### TASK OBJECTIVE:
Using the data below, show every line where the word "https" occurs.

### DATA SUPPLIED:
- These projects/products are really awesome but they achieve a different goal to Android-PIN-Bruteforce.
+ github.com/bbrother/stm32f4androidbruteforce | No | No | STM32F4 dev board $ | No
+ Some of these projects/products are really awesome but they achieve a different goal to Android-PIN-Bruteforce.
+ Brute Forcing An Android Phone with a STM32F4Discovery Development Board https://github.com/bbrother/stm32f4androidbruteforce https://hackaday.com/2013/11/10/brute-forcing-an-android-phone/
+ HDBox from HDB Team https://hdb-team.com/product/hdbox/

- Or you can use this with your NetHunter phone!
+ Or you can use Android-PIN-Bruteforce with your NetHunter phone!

==

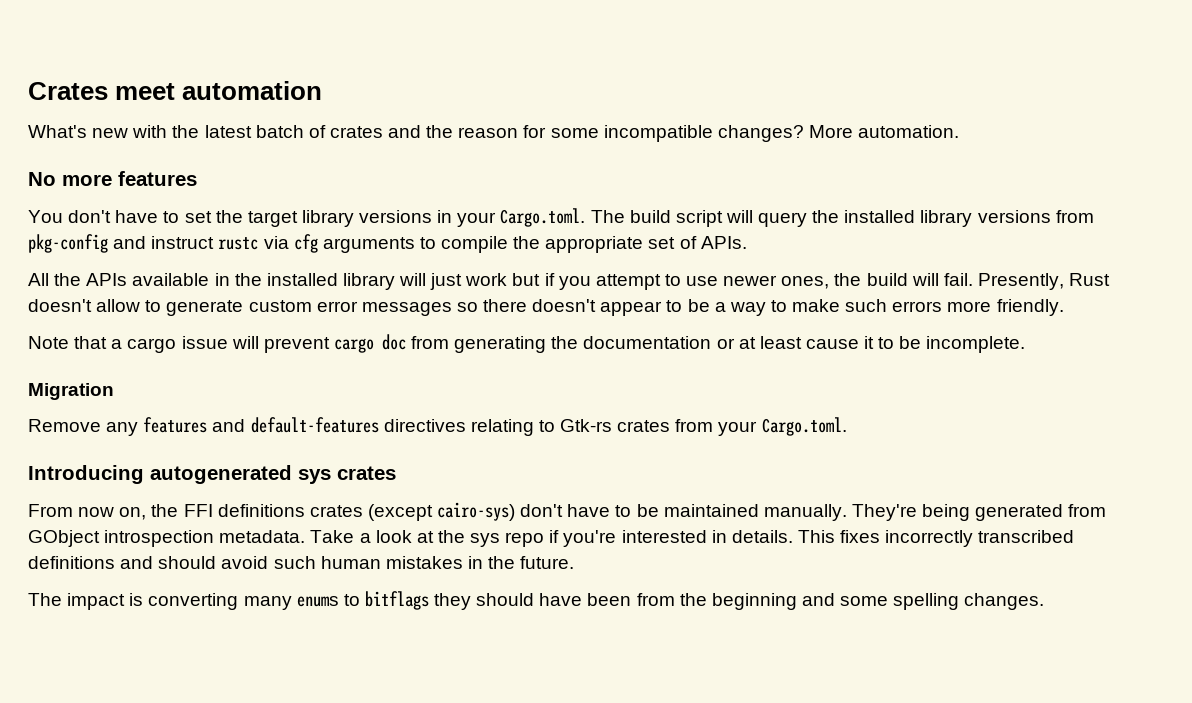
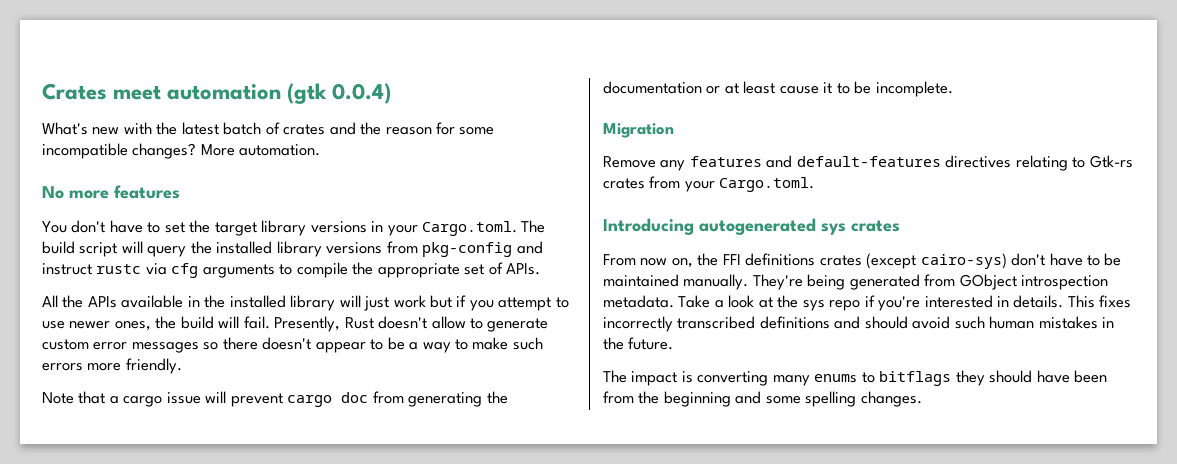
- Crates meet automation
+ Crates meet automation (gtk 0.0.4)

### ANSWER TO THE PROBLEM:
+ Brute Forcing An Android Phone with a STM32F4Discovery Development Board https://github.com/bbrother/stm32f4androidbruteforce https://hackaday.com/2013/11/10/brute-forcing-an-android-phone/
+ HDBox from HDB Team https://hdb-team.com/product/hdbox/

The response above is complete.